Data for review:

[Start of Attachment]

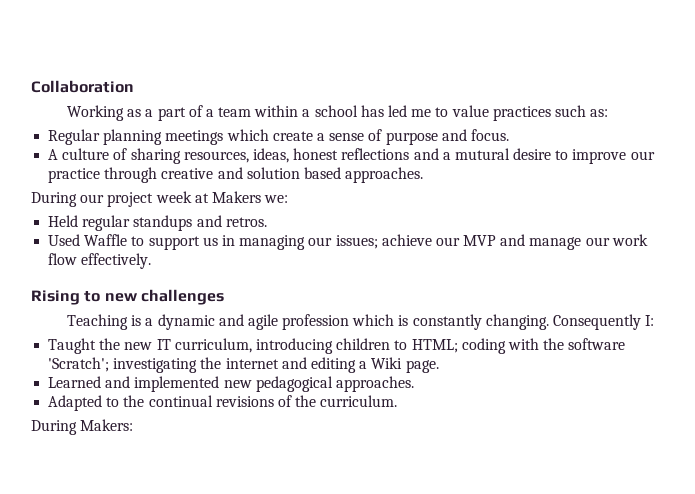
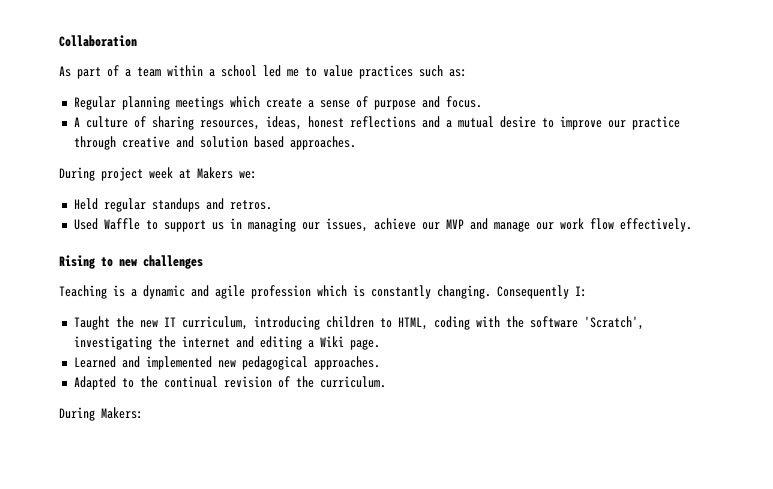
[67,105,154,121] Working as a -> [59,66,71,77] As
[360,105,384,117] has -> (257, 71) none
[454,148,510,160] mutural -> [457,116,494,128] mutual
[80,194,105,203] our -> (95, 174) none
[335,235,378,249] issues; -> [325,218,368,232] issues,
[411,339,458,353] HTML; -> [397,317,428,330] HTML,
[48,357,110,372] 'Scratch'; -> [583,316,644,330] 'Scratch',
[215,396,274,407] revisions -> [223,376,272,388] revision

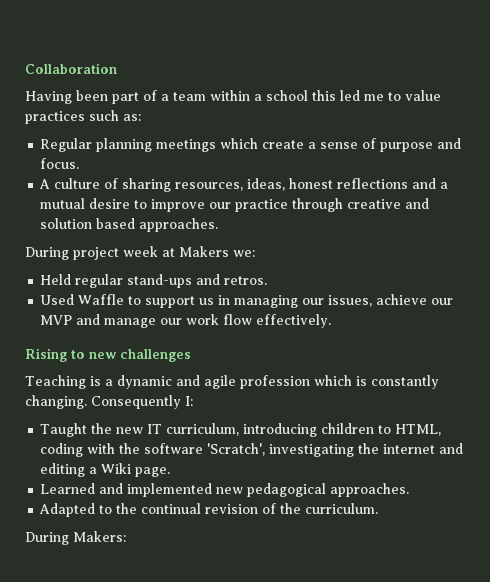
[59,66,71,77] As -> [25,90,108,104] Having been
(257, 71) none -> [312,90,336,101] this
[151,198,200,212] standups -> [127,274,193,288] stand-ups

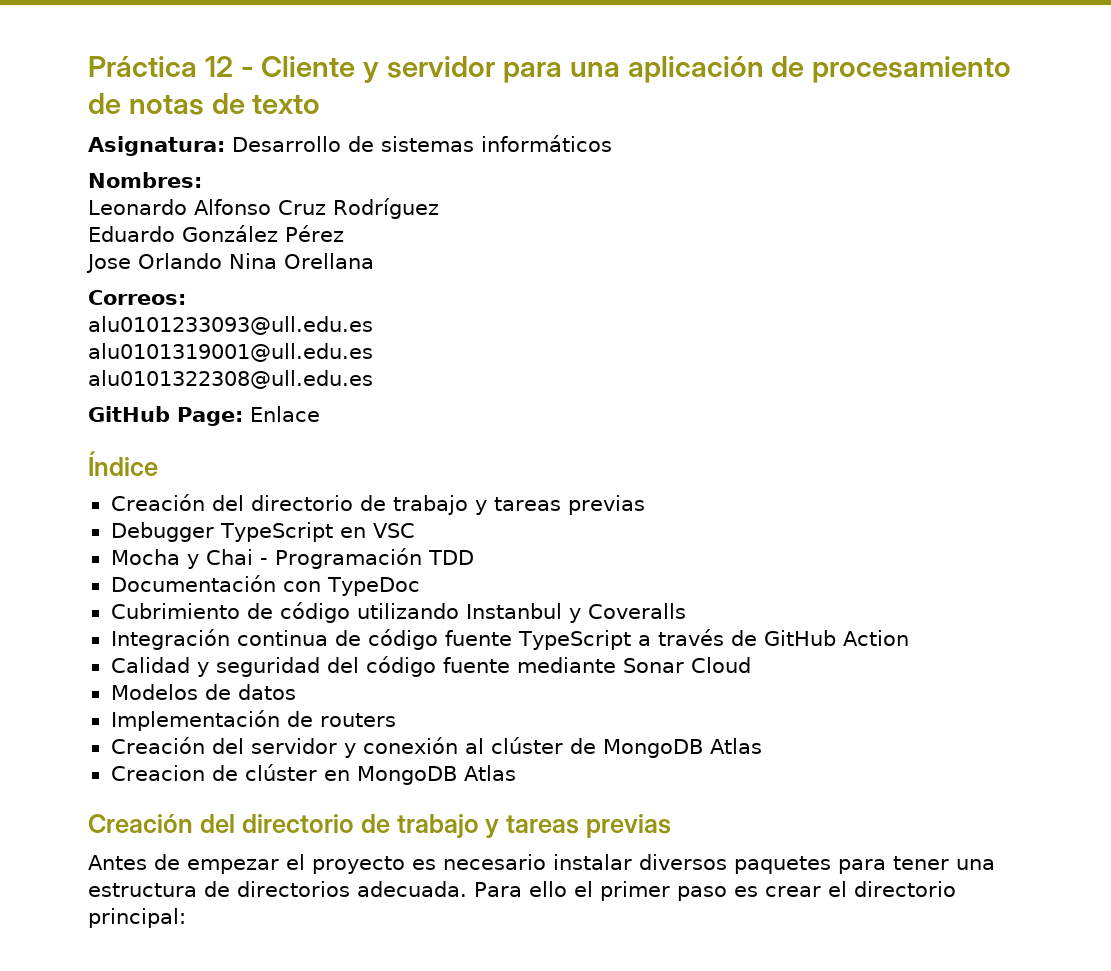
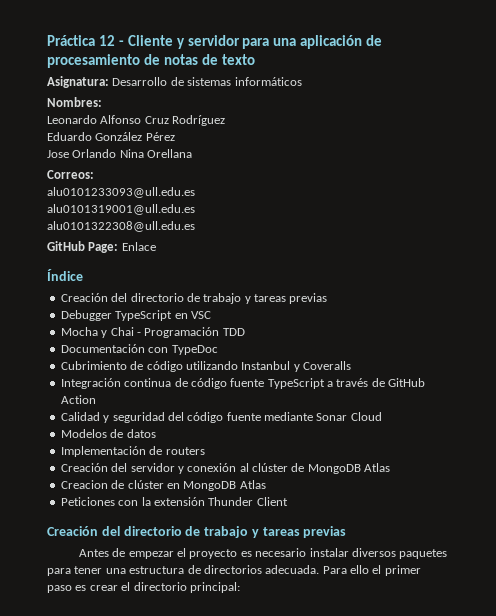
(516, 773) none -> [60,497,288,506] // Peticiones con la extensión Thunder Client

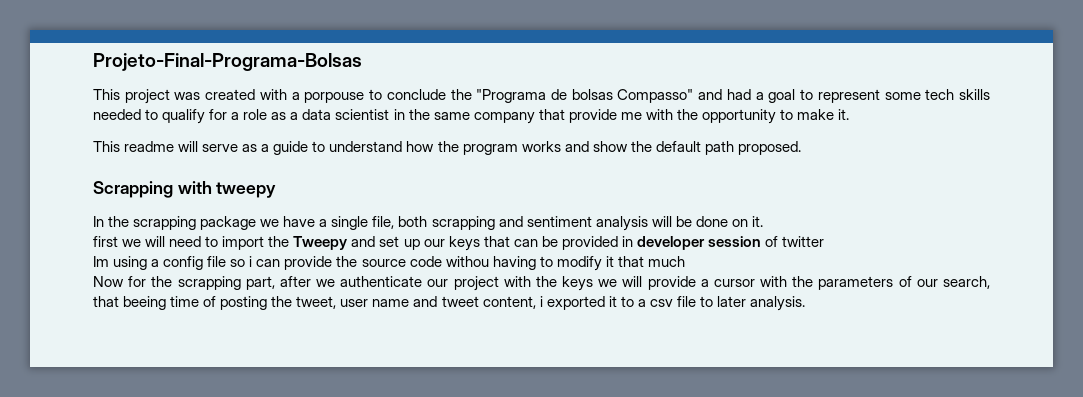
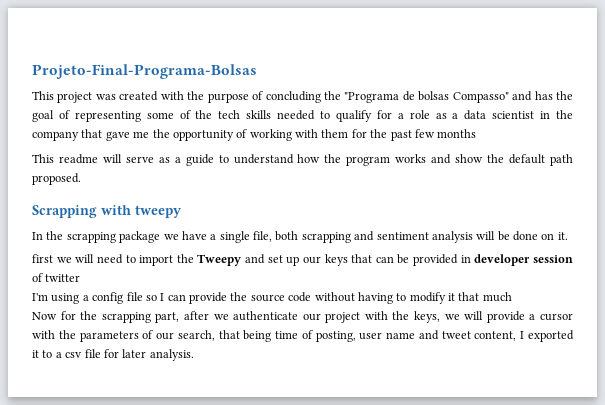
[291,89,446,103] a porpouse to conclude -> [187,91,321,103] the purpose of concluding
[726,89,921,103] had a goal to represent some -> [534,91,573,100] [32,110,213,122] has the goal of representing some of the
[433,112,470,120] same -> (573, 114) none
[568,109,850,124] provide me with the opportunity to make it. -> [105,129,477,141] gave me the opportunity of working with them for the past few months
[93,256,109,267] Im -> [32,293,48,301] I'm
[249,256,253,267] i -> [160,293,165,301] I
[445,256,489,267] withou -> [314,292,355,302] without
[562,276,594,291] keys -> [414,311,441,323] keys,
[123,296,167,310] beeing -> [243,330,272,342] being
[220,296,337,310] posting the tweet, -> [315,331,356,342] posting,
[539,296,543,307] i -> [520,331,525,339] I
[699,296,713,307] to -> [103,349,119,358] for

[End of Attachment]

Aim of the task:
All lines with the word "none" are needed; pull them from the entries and copy each.

Solution for this task:
[360,105,384,117] has -> (257, 71) none
[80,194,105,203] our -> (95, 174) none
(257, 71) none -> [312,90,336,101] this
(516, 773) none -> [60,497,288,506] // Peticiones con la extensión Thunder Client
[433,112,470,120] same -> (573, 114) none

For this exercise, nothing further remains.